Смотрю на него и не могу найти слов, а только улыбаюсь.

– Я забуду о той ночи, забуду, если ты решишь для себя, что боль, которую ты причиняешь им, для тебя отошла в прошлое. Ты простишь себя, его, и отпустишь… оставишь это всё там, как я. Потому что оно будет давить на нас обоих. Вычёркивать из памяти плохие моменты очень сложно, и мы будем хвататься за них. Но давай заменим чем-то хорошим. Тем, что происходит сейчас. Я не верю, и я сама хотела секса, я с ума сошла в тот момент. Для меня было это сильным потрясением, которого я даже не ожидала. Всё было очень быстро, молниеносно, и, видимо, я просто не справилась с этими чувствами. Думаю, если повторить это на трезвую голову, то всё пройдёт иначе. Потому что я такого оргазма не испытывала, и это были мы. В тот момент были мы настоящие, и я теперь понимаю это, что я сама не такая правильная, какой хотела казаться. И это тоже для меня принимать сложно. Но я тут, я хочу уйти, потому что боюсь себя и то, чего сама о себе не знаю, и не могу это сделать, потому что есть ты, который показал мне другой мир, ты подарил мне то, чего нет у других. Ты подарил мне себя, так дай мне возможность избавить тебя от других страхов. Я буду тоже стараться, хотя боюсь, что у меня не так много сил.

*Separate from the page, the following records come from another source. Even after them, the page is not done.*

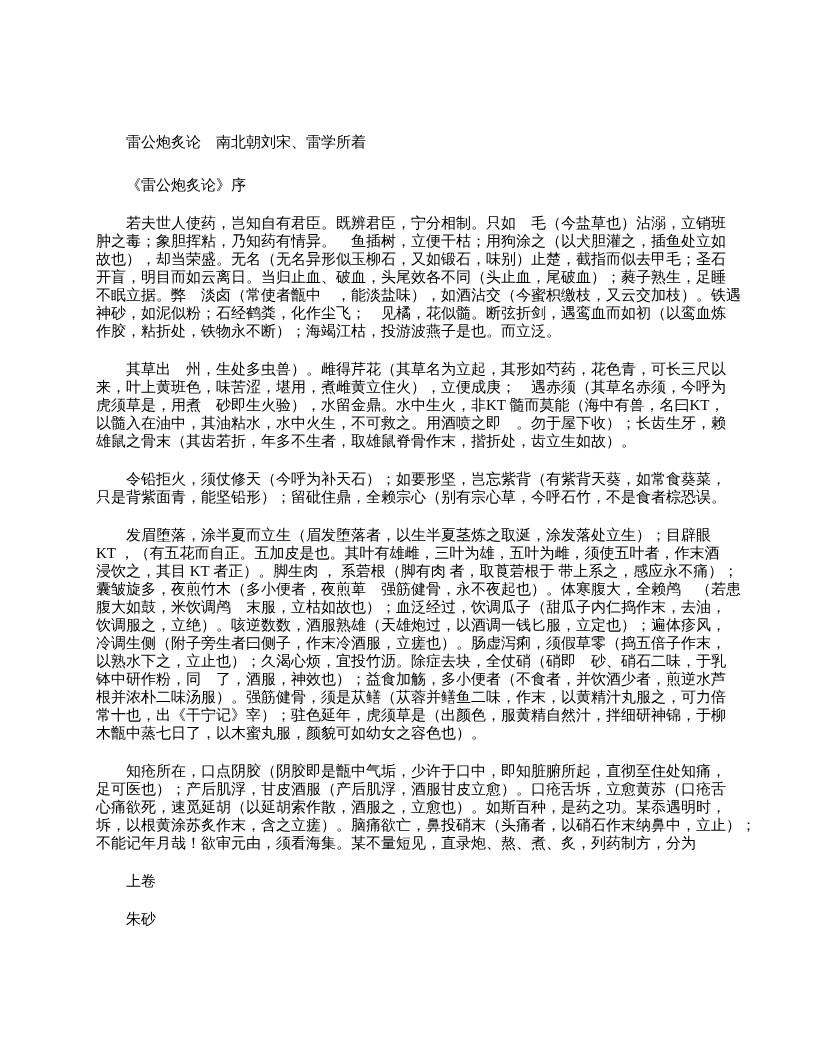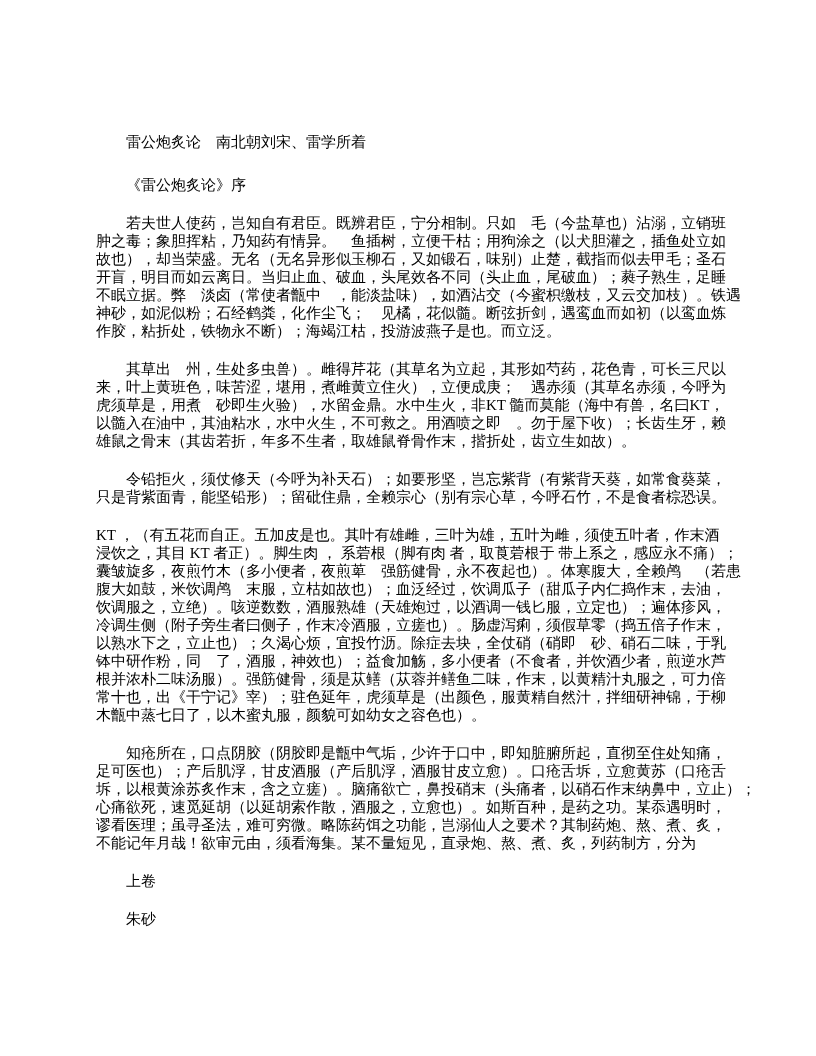--- a/index.html
+++ b/index.html
@@ -70,6 +70,7 @@
         <div class="line">只是背紫面青，能坚铅形）；留砒住鼎，全赖宗心（别有宗心草，今呼石竹，不是食者棕恐误。</div>
       </div>
       <div class="paragraph">
+        <div class="line indent">发眉堕落，涂半夏而立生（眉发堕落者，以生半夏茎炼之取涎，涂发落处立生）；目辟眼</div>
         <div class="line">KT ，（有五花而自正。五加皮是也。其叶有雄雌，三叶为雄，五叶为雌，须使五叶者，作末酒</div>
         <div class="line">浸饮之，其目 KT 者正）。脚生肉 ， 系菪根（脚有肉 者，取莨菪根于 带上系之，感应永不痛）；</div>
         <div class="line">囊皱旋多，夜煎竹木（多小便者，夜煎萆　强筋健骨，永不夜起也）。体寒腹大，全赖鸬　（若患</div>

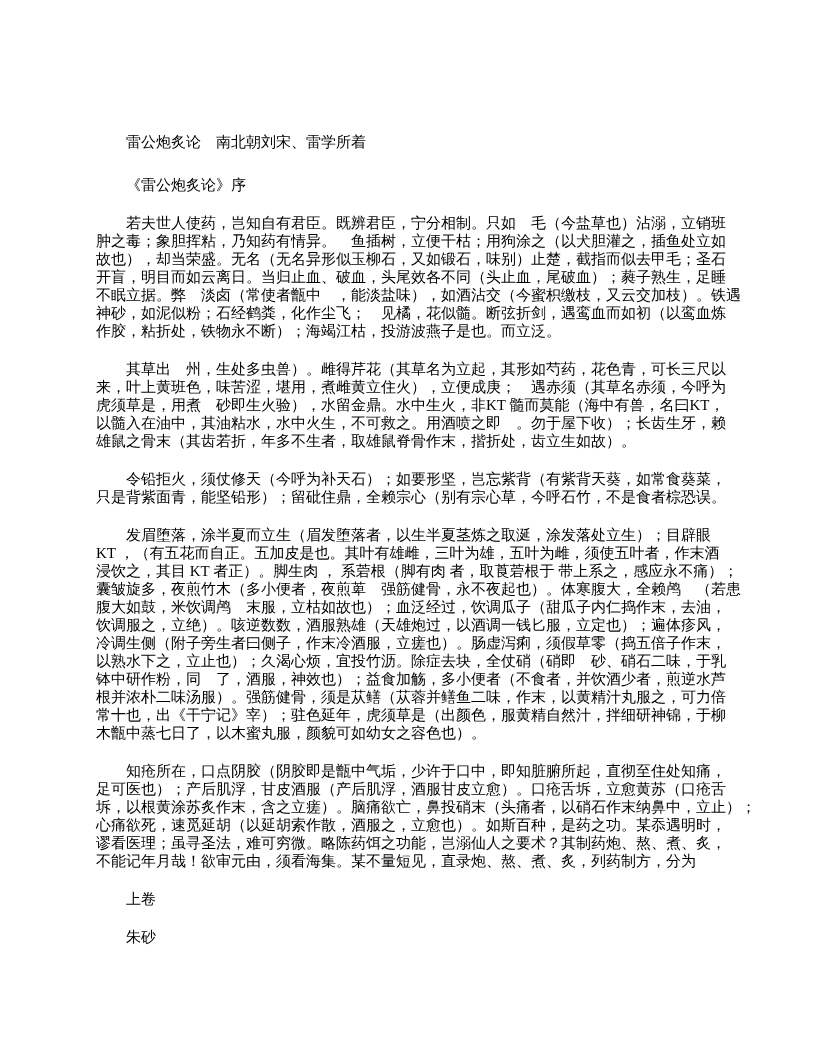--- a/index.html
+++ b/index.html
@@ -86,8 +86,8 @@
       <div class="paragraph">
         <div class="line indent">知疮所在，口点阴胶（阴胶即是甑中气垢，少许于口中，即知脏腑所起，直彻至住处知痛，</div>
         <div class="line">足可医也）；产后肌浮，甘皮酒服（产后肌浮，酒服甘皮立愈）。口疮舌坼，立愈黄苏（口疮舌</div>
+        <div class="line">心痛欲死，速觅延胡（以延胡索作散，酒服之，立愈也）。如斯百种，是药之功。某忝遇明时，</div>
         <div class="line">坼，以根黄涂苏炙作末，含之立瘥）。脑痛欲亡，鼻投硝末（头痛者，以硝石作末纳鼻中，立止）；</div>
-        <div class="line">心痛欲死，速觅延胡（以延胡索作散，酒服之，立愈也）。如斯百种，是药之功。某忝遇明时，</div>
         <div class="line">谬看医理；虽寻圣法，难可穷微。略陈药饵之功能，岂溺仙人之要术？其制药炮、熬、煮、炙，</div>
         <div class="line">不能记年月哉！欲审元由，须看海集。某不量短见，直录炮、熬、煮、炙，列药制方，分为</div>
       </div>

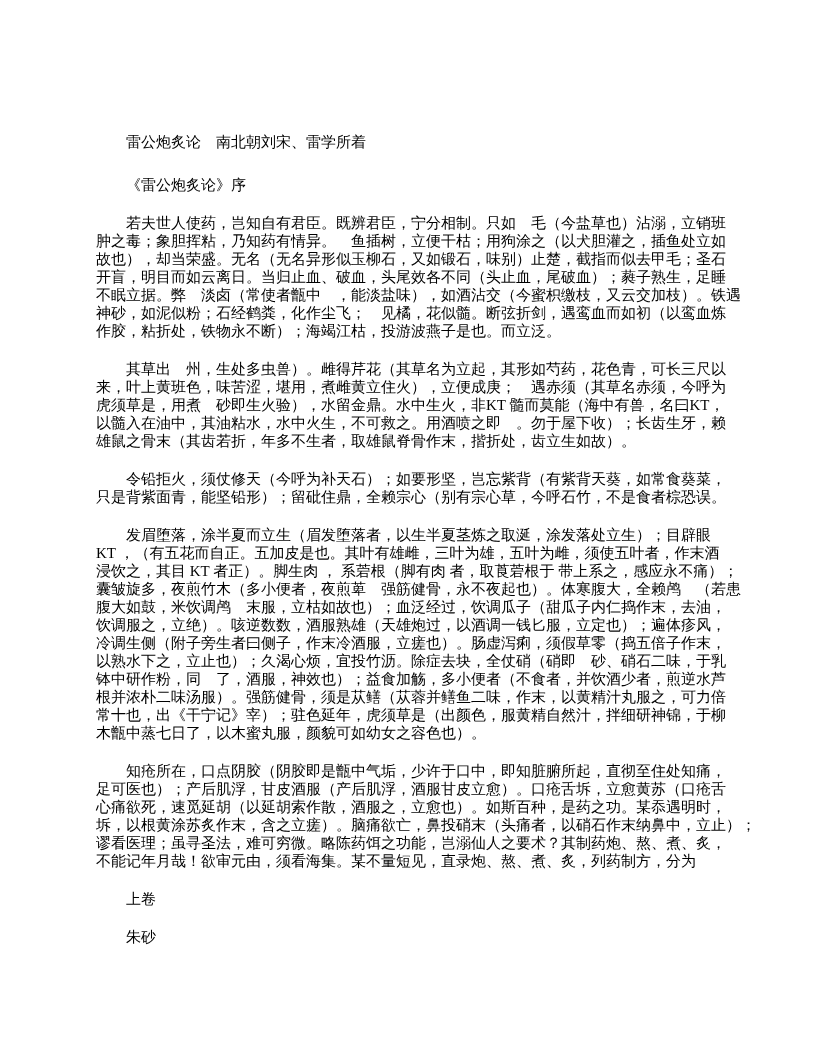--- a/index.html
+++ b/index.html
@@ -88,7 +88,6 @@
         <div class="line">足可医也）；产后肌浮，甘皮酒服（产后肌浮，酒服甘皮立愈）。口疮舌坼，立愈黄苏（口疮舌</div>
         <div class="line">心痛欲死，速觅延胡（以延胡索作散，酒服之，立愈也）。如斯百种，是药之功。某忝遇明时，</div>
         <div class="line">坼，以根黄涂苏炙作末，含之立瘥）。脑痛欲亡，鼻投硝末（头痛者，以硝石作末纳鼻中，立止）；</div>
-        <div class="line">谬看医理；虽寻圣法，难可穷微。略陈药饵之功能，岂溺仙人之要术？其制药炮、熬、煮、炙，</div>
         <div class="line">不能记年月哉！欲审元由，须看海集。某不量短见，直录炮、熬、煮、炙，列药制方，分为</div>
       </div>
       <div class="paragraph">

– Я не смогу отказаться от грубости и жёсткого секса. Не могу, потому что это я. Но мы найдём то, что нравится нам обоим. И кнут я оставлю в той ночи, потому что он не принёс радости, а только боль. Я запутался в себе, когда тебя нет рядом. В тот момент я забыл, что у меня есть ты, потому что тебя не было. А я хочу видеть тебя, чтобы помнить, что у меня есть смысл. Наконец-то, обрёл кого-то другого, желающего принимать меня и, надеясь, она простит меня, что я вот такой неправильный.

– Мы оба неправильные, и иначе мы не умеем. Только прости себя, а я буду стараться немного утихомирить свои эмоции, – шепчу я.

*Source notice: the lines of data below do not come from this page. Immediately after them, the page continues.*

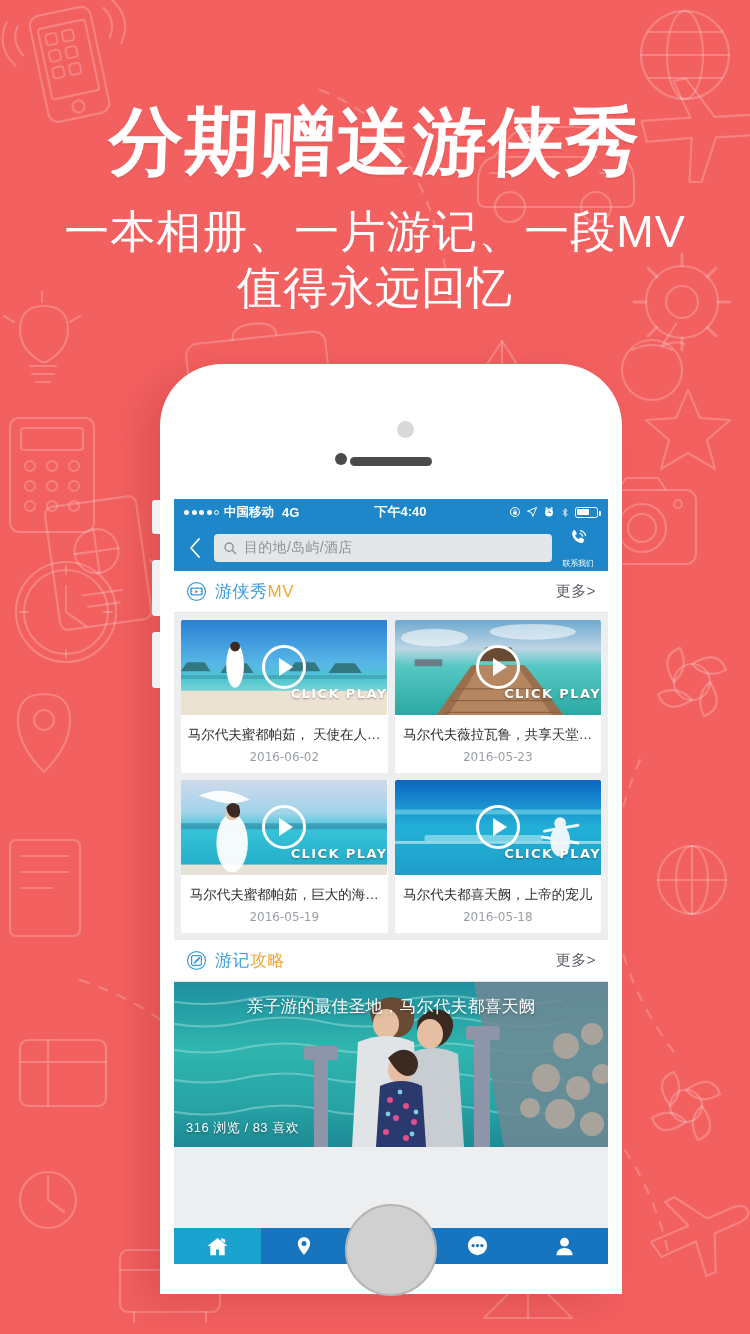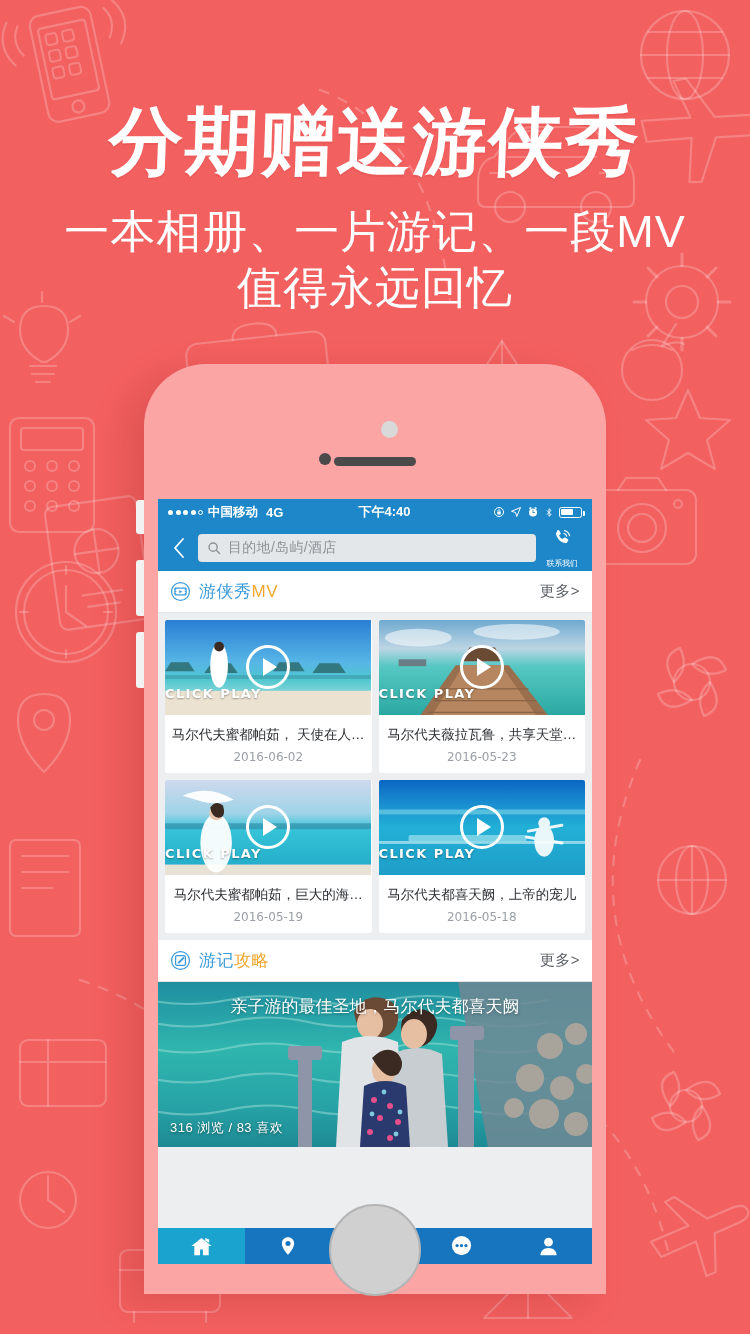--- a/index.html
+++ b/index.html
@@ -53,9 +53,9 @@
   
   .phone {
     position:absolute;
-    left:144px; top:364px;
+    left:160px; top:364px;
     width:462px; height:930px;
-    background:#fca5a5;
+    background:#ffffff;
     border-radius:62px 62px 0 0;
     box-shadow:-18px 10px 34px rgba(150,30,35,.20);
     z-index:6;

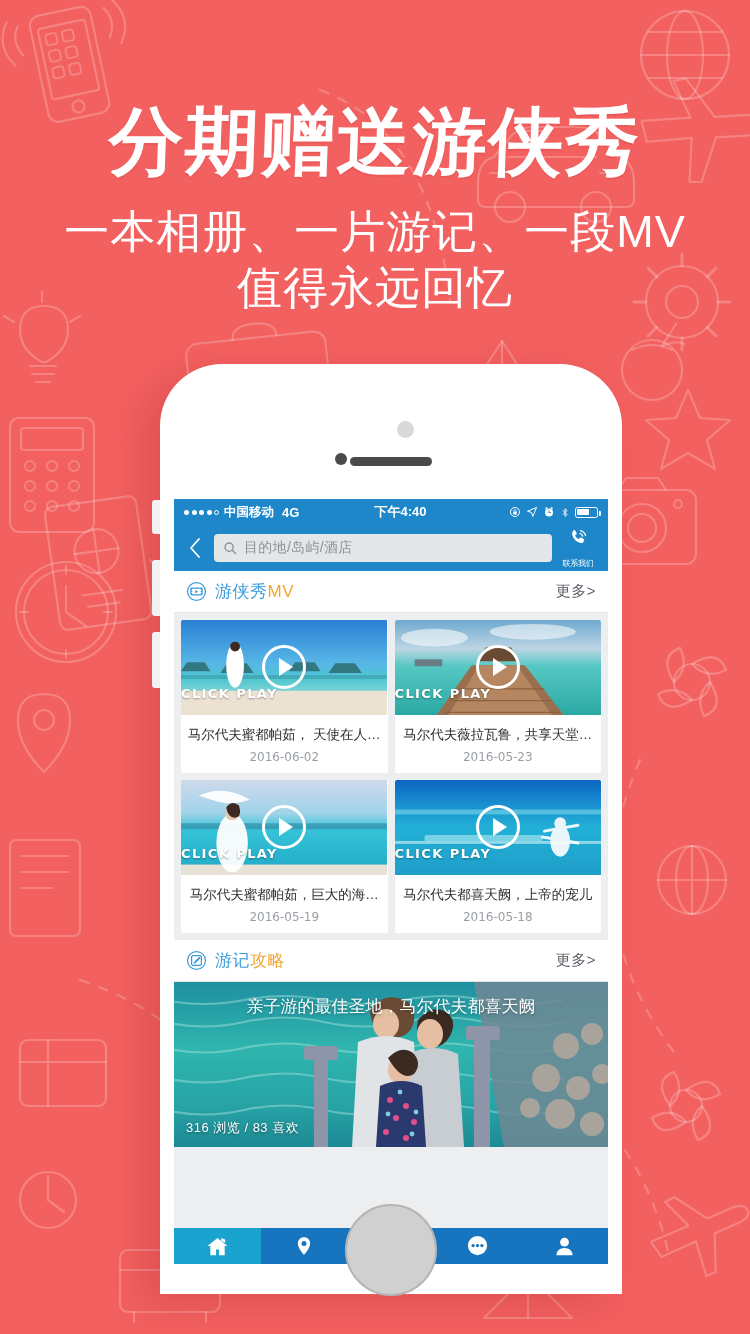--- a/index.html
+++ b/index.html
@@ -191,7 +191,7 @@
   }
   .click-play {
     position:absolute; left:0; right:0; bottom:16px;
-    text-align:left; color:#fff; font-weight:bold;
+    text-align:right; color:#fff; font-weight:bold;
     font-size:13px; letter-spacing:1.4px;
     font-family:"DejaVu Sans","Liberation Sans",sans-serif;
     text-shadow:0 1px 2px rgba(0,0,0,.35);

– Как же я скучал по тебе, скучал так сильно и боялся, что конец пришёл так скоро для меня, – отвечает он так же.

– Я тоже и я… извини меня за то, что сказала тебе…

– Нет, ты была права. Я слишком долго жил в своей боли один, не слушал никого и не желал этого делать. Но доверившись тебе, стало легче, но пока мне сложно принимать твои слова. Ведь получается, что я обманывал сам себя, и это не укладывается в голове.

– Тогда забудь, просто отпусти эти мысли и живи. Дай себе возможность жить, просто жить и видеть новый мир. Не отталкивай меня, Ник, не отталкивай, – я склоняю голову на его плечо и обнимаю его так крепко, насколько позволяют мне силы.

И мы стоим, молча, наслаждаясь одним сердцем, бьющимся так красочно. Возможно, иногда слова любви совершенно лишние, ведь ты чувствуешь её душой. С поцелуями приходит понимание, что для тебя важное. Поцелуи умеют жить своей жизнью, открывая новую дорогу. Для нас дорогу в будущее. И теперь я готова сама простить его за всё, что было там. Готова понять его, лишь потому, что его губы дотронулись до моей души, глубже, чем просто до тела. Поцелуи не всегда символизируют любовь, они для многих стали примитивными и обыденными. Но для нас стали бесценными. Наверное, так и должно быть. Надо понять, стоит ли дарить такое таинство другому человеку, или же он недостоин его. И я стала достойной мужчины, которого буду любить всегда. Но сколько ещё мрака таится в его душе, я не могу сказать. И только молю Господа, чтобы он подарил мне сил выстоять и добиться настоящей жизни для него.